Everyone has their own individual story to tell as to why they want to quit marijuana. My reason was because I had gotten into a rut of smoking it all day, every day. Late at night or early morning, utterly convinced I enjoyed it, I would sit, roll and smoke joint after joint. As the years rolled on marijuana seemed more like self-prescribed medication to keep me calm than the fun, recreational drug I once considered it to be. Knocking on my dealer’s door became a symbol of need and at times desperation. I often looked like I had been dragged through a hedge backwards and I completely lost my self-confidence to communicate with even my closest friends. But the dread of existing without my beloved daily fix was enough to force me to abandon each and every attempt to quit.
You probably know of at least one family member family, friend or colleague who boasts they can quit marijuana whenever they want to. An old pal of mine from way back called Sam used to brag that he could quit instantaneously without any fuss. All he had to do, according to Sam, was to stub out his last joint and that would be the end of it. For a long while he had me utterly convinced that he could do it in the manner he described – until that is I challenged him to actually do it. Then suddenly his boasts turned into the feeblest of excuses. For the first time ever I saw Sam’s natural swagger desert him. Today, tomorrow or any suggested deadline to quit visibly unnerved him.

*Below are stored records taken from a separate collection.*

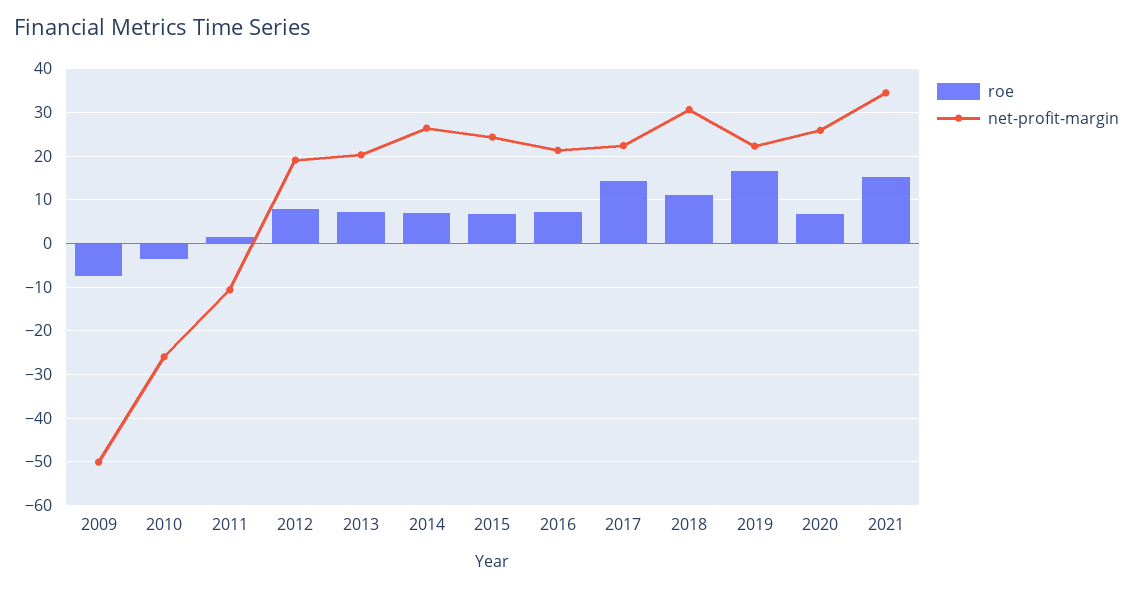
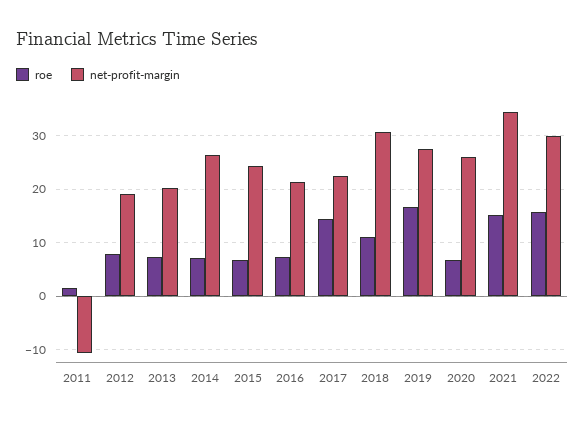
roe, 2009: -8 -> none
net-profit-margin, 2009: -50 -> none
roe, 2010: -4 -> none
net-profit-margin, 2010: -26 -> none
net-profit-margin, 2019: 22 -> 28
roe, 2022: none -> 16
net-profit-margin, 2022: none -> 30

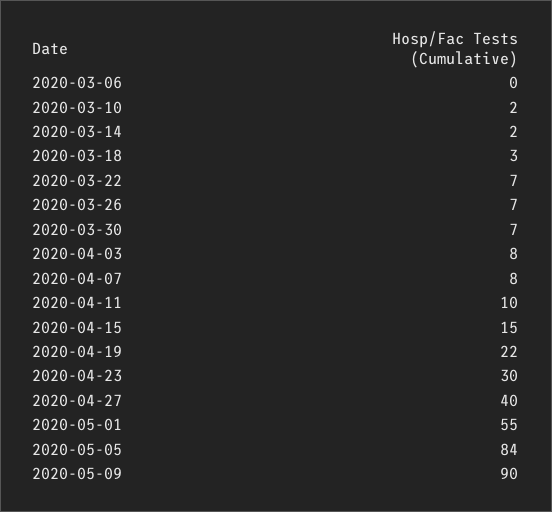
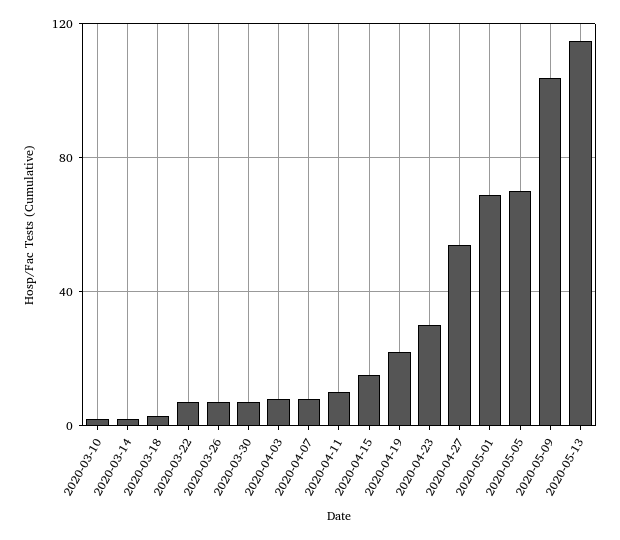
2020-03-06: 0 -> none
2020-04-27: 40 -> 55
2020-05-01: 55 -> 70
2020-05-05: 84 -> 70
2020-05-09: 90 -> 105
2020-05-13: none -> 115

Sam didn’t realize it but the easy to quit reputation that marijuana has is somewhat misleading. The level of ease or difficulty in terms of withdrawal symptoms is actually irrelevant. That’s because the real problem of quitting marijuana is FEAR.
Prior to making an attempt to quit Sam was confident because he knew there was no physical symptoms. He just didn’t anticipate the fear of losing what he considered to be his only pleasure in life and his special stress-relieving helpmate.
The prospect of a boring and miserable existence without marijuana was enough to convince him to put off the dreaded deed until such a time he forgot or rather until I forgot his boasts.